• _Extracted material_:
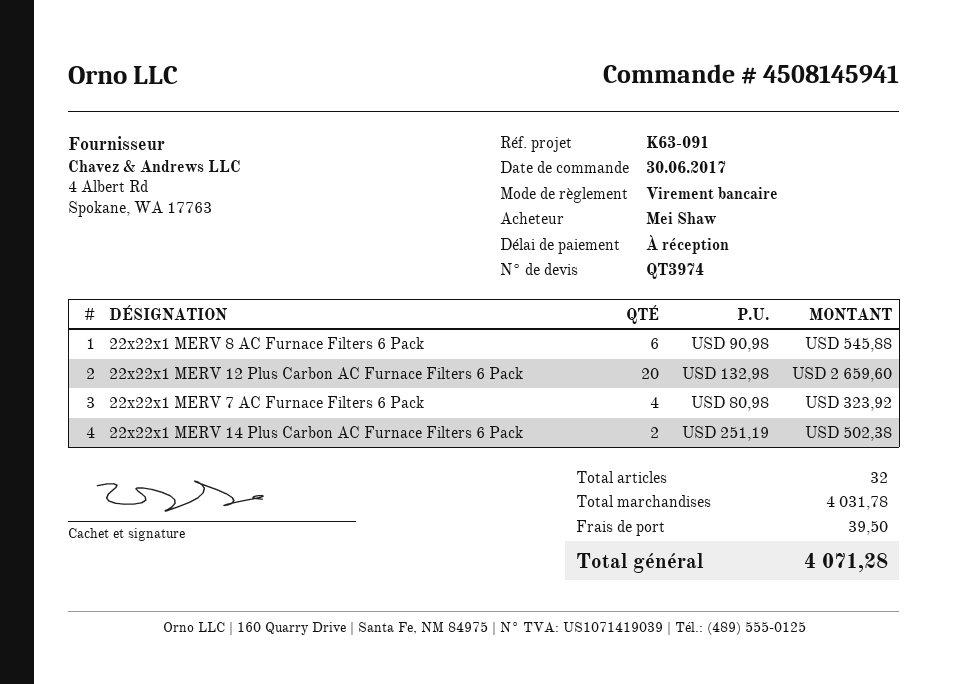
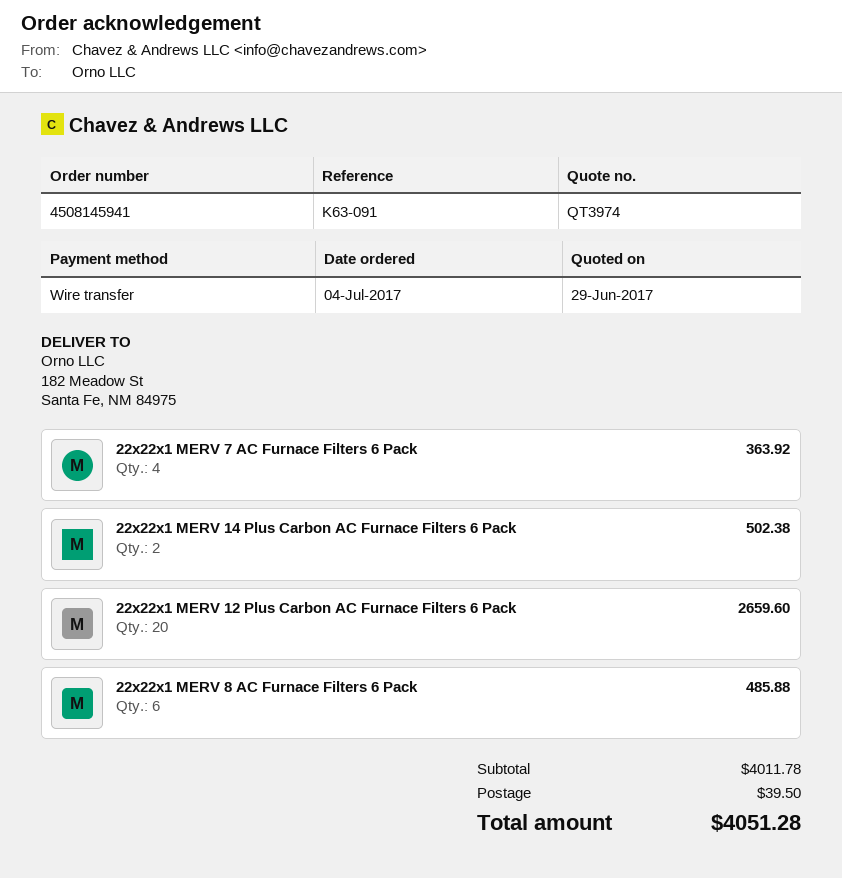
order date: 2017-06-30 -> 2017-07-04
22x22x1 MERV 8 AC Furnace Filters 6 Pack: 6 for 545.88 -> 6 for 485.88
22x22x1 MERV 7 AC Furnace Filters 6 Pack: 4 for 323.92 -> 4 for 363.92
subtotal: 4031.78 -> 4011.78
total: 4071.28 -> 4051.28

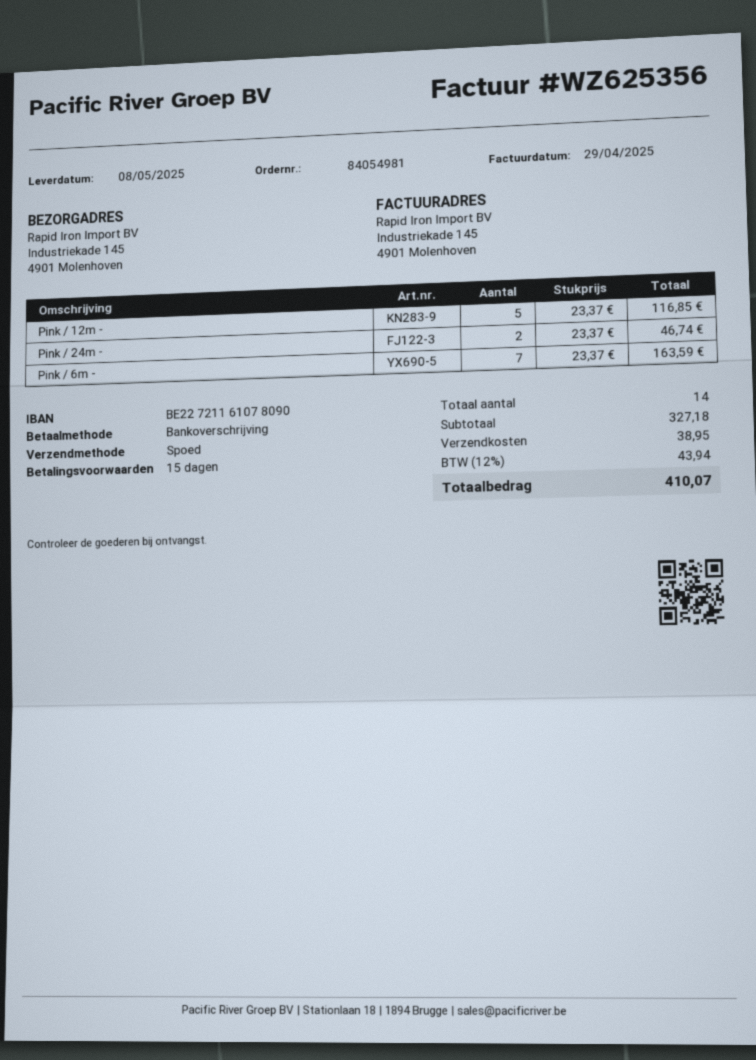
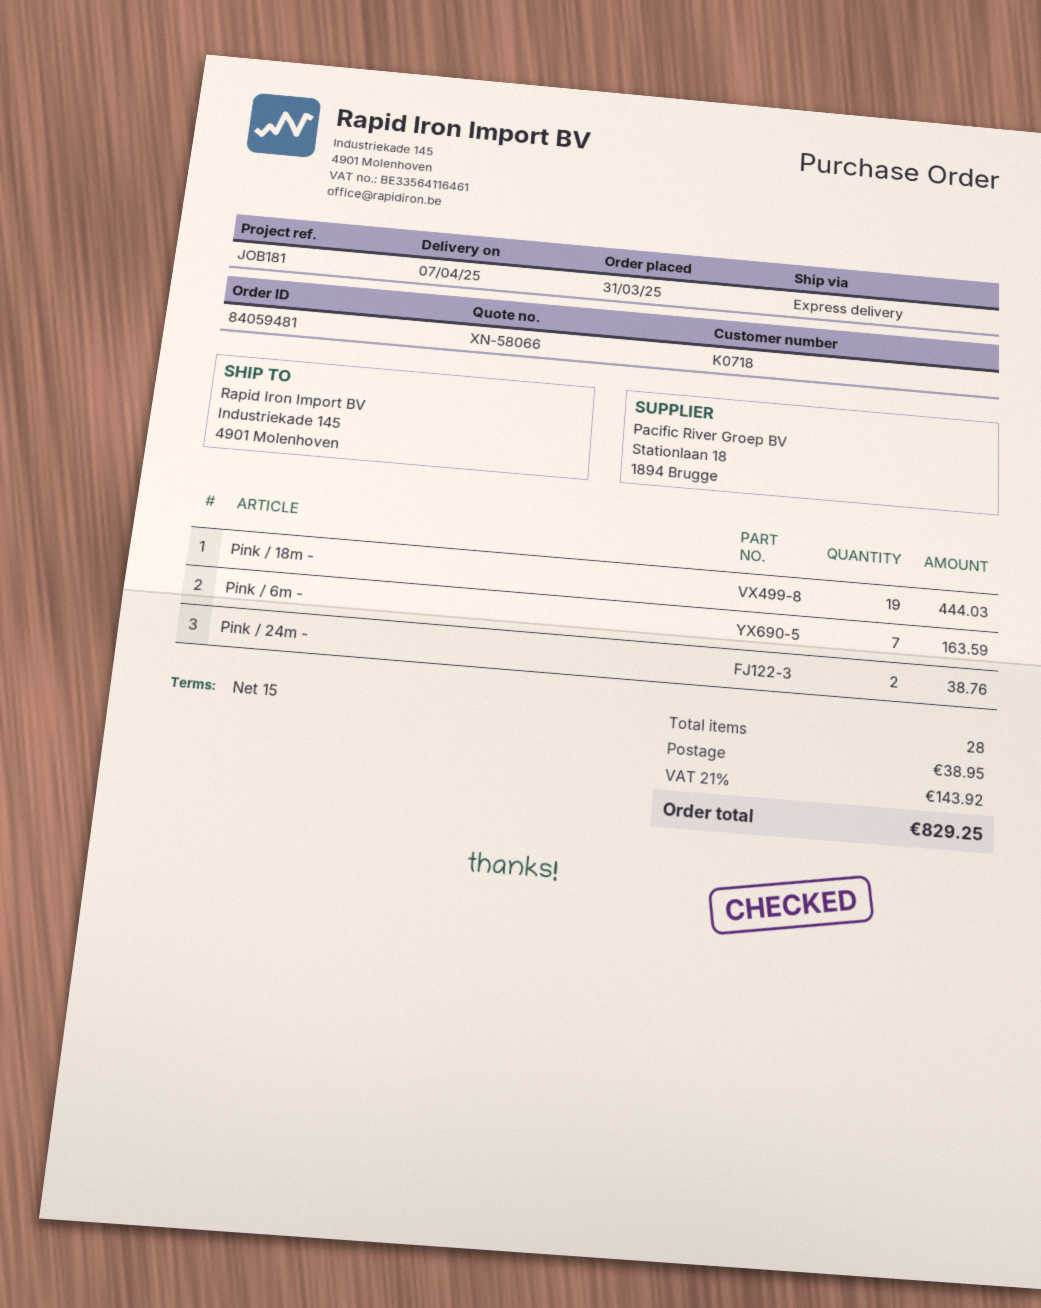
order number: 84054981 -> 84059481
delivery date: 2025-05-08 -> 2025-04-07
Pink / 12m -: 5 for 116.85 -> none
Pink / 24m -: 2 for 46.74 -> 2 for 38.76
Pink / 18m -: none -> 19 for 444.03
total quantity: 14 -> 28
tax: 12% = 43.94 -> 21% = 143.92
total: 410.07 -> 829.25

• _Assignment_: Start at the line containing "order number: 84054981 -> 84059481". Repeat it and each line after it, word for word, to the end of the records.

• _Solution for this exercise_:
order number: 84054981 -> 84059481
delivery date: 2025-05-08 -> 2025-04-07
Pink / 12m -: 5 for 116.85 -> none
Pink / 24m -: 2 for 46.74 -> 2 for 38.76
Pink / 18m -: none -> 19 for 444.03
total quantity: 14 -> 28
tax: 12% = 43.94 -> 21% = 143.92
total: 410.07 -> 829.25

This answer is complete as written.